For the longformer classifier, ideally, a full attention long-context model would be used, as the sliding window of local attention in the sparse attention architecture is non-ideal. However, these are very expensive to run, and grow computation exponentially. This represents a strong challenge with masked language modelling architectures.

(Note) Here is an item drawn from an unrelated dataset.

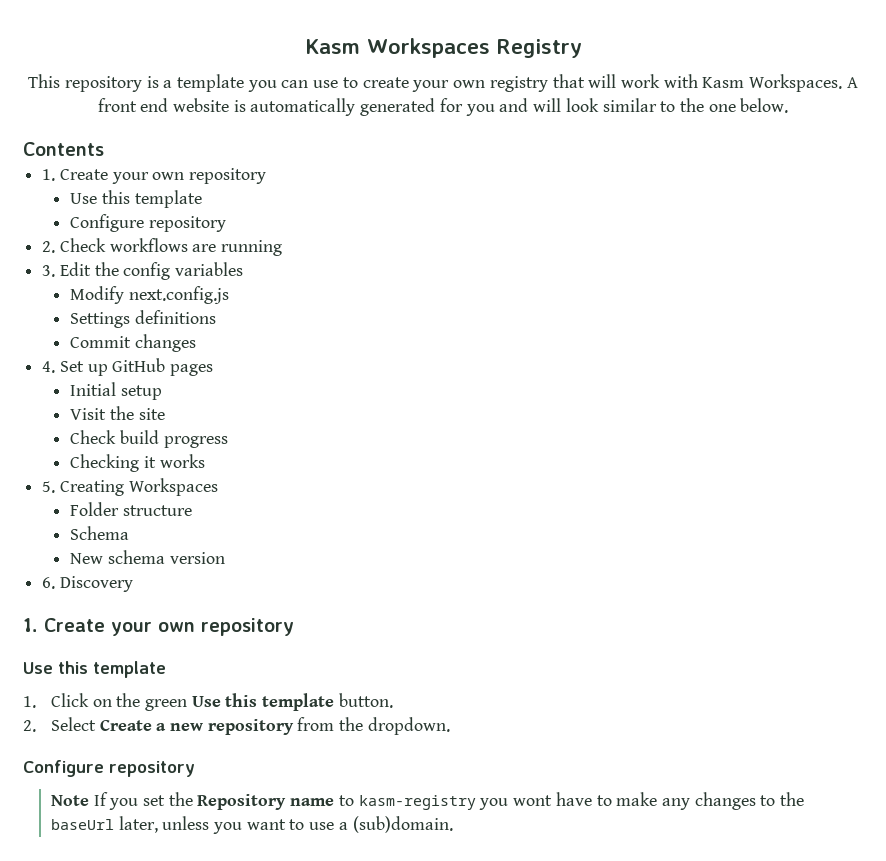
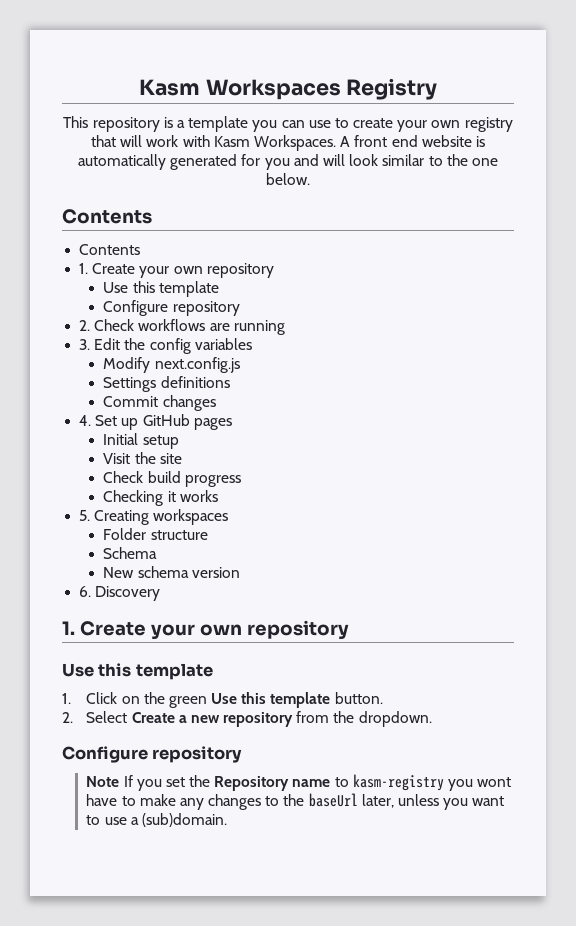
  A front end website is automatically generated for you and will look similar to the one below.
+ Contents
- 5. Creating Workspaces
+ 5. Creating workspaces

Another option I considered was stringing together multiple BERT models in a hierarchical chain. I thought this was excessively complex and failed to integrate the dynamic attention modelling architecture gained by the Longformer model, but it may prove useful if paired with a smart chunking method, breaking a long input into relevant sub-inputs for each BERT.
Finally, owing to a key finding in the winning SemEval 2023 Task 3 sub-task 2 paper, I attempted to run masked language modelling pre-training on the base longformer. This would have taken >48 hours, so I opted not to continue, but has been shown to improve performance on related tasks by 3-4%.